*WHAT YOU ARE ASKED TO DO:* Word for word, set down every line of the entries below from the line with "[101,357,275,371] // 64KB" to the line with "(288, 490) none", including both, and no other line.

═══ INFORMATION SHOWN

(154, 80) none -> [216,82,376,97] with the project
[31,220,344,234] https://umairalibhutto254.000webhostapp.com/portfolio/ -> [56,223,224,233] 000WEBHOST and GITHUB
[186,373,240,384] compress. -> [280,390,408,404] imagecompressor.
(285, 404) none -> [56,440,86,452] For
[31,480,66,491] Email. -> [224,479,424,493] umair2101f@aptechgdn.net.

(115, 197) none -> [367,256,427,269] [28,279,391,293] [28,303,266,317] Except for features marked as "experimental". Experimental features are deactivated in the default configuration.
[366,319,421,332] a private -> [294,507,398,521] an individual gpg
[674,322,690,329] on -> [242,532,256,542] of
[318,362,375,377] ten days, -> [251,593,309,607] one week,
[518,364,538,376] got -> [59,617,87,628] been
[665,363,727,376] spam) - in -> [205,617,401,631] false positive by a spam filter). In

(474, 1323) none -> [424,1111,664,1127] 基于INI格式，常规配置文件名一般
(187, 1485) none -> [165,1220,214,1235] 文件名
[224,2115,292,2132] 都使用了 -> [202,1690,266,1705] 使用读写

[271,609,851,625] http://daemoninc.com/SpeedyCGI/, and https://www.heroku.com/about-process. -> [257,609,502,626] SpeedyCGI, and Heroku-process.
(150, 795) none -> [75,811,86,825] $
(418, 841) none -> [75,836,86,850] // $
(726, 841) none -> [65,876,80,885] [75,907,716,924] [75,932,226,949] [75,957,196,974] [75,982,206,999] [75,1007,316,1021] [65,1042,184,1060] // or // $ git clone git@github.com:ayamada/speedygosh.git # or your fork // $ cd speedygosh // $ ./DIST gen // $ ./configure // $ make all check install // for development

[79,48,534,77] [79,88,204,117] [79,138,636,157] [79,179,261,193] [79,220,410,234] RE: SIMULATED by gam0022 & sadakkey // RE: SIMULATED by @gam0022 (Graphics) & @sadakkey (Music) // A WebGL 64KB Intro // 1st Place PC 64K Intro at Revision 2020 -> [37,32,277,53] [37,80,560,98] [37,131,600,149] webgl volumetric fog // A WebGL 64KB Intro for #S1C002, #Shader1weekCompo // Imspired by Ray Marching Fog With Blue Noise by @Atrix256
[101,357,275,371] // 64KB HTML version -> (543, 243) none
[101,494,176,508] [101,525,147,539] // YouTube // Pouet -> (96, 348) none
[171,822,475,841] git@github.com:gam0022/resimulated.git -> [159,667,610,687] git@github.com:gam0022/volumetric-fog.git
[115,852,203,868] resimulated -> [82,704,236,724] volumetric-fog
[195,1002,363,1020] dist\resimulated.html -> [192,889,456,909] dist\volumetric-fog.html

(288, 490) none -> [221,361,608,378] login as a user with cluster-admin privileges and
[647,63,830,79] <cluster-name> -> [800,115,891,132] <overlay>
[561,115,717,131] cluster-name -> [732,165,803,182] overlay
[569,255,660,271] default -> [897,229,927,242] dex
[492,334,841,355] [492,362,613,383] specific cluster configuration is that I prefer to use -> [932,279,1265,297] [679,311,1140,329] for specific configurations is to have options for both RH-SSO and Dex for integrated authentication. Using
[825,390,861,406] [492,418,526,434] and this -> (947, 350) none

══════

*ANSWER SPACE:*
[101,357,275,371] // 64KB HTML version -> (543, 243) none
[101,494,176,508] [101,525,147,539] // YouTube // Pouet -> (96, 348) none
[171,822,475,841] git@github.com:gam0022/resimulated.git -> [159,667,610,687] git@github.com:gam0022/volumetric-fog.git
[115,852,203,868] resimulated -> [82,704,236,724] volumetric-fog
[195,1002,363,1020] dist\resimulated.html -> [192,889,456,909] dist\volumetric-fog.html

(288, 490) none -> [221,361,608,378] login as a user with cluster-admin privileges and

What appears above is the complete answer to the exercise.